Task details
Report each line of the records where "font" occurs.

Supplied information
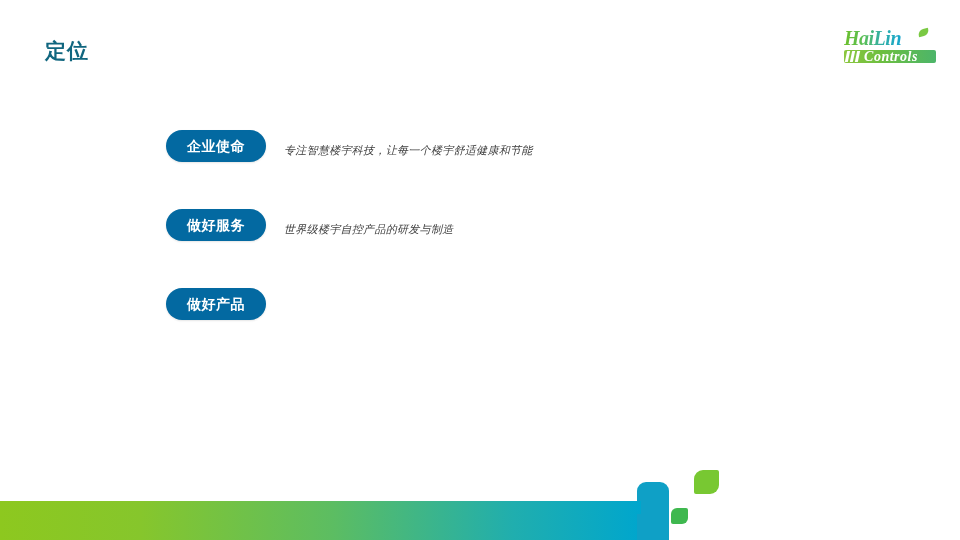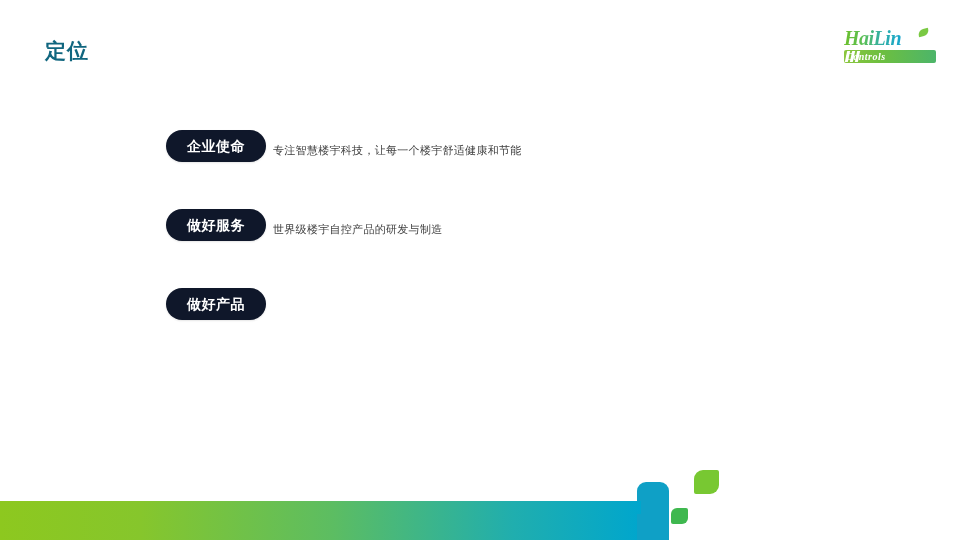--- a/index.html
+++ b/index.html
@@ -97,17 +97,17 @@
   .logo-bars i:nth-child(3) { left: 10px; }
   .logo-sub {
     position: absolute;
-    left: 6px;
+    left: 16px;
     top: 22px;
     width: 70px;
     height: 13px;
-    font-size: 10px;
+    font-size: 14px;
     font-weight: 700;
     font-style: italic;
     letter-spacing: 0.5px;
     line-height: 13px;
     color: #ffffff;
-    text-align: left;
+    text-align: center;
     white-space: nowrap;
   }
 

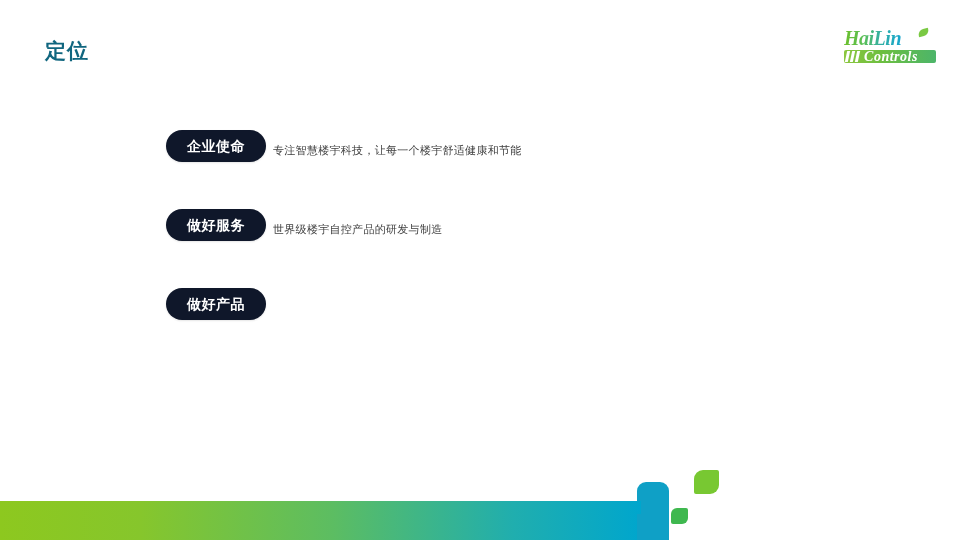--- a/index.html
+++ b/index.html
@@ -128,7 +128,7 @@
     top: 0;
     width: 100px;
     height: 32px;
-    background: #0f172a;
+    background: #0369a1;
     border-radius: 16px;
     box-shadow: 0 1px 2px rgba(0,0,0,0.10);
   }

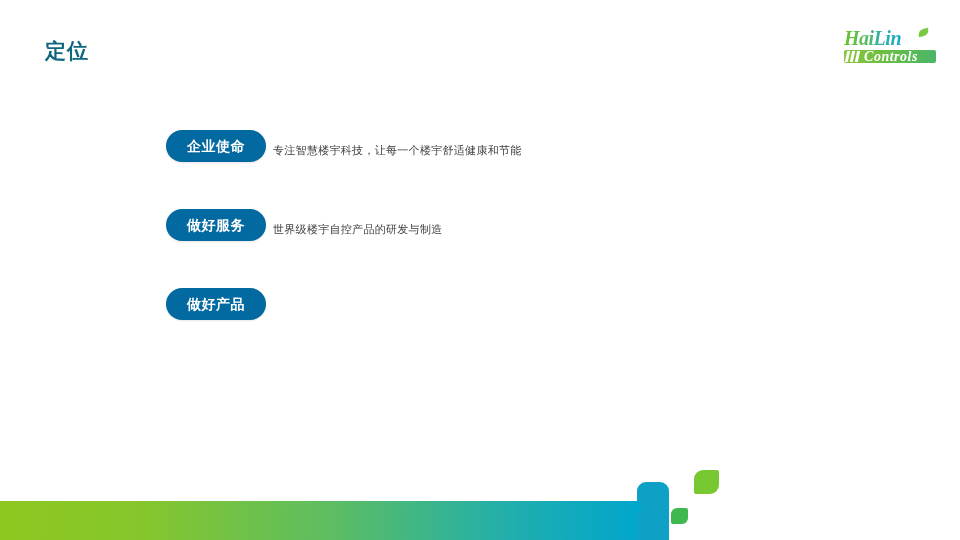--- a/index.html
+++ b/index.html
@@ -145,13 +145,14 @@
   }
   .row-text {
     position: absolute;
-    left: 107px;
+    left: 118px;
     top: 13px;
     font-size: 11px;
     color: #404040;
     letter-spacing: 0.3px;
     line-height: 16px;
     white-space: nowrap;
+    font-style: italic;
   }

Your response
-    font-size: 10px;
+    font-size: 14px;
     font-weight: 700;
     font-style: italic;
     font-size: 11px;
+    font-style: italic;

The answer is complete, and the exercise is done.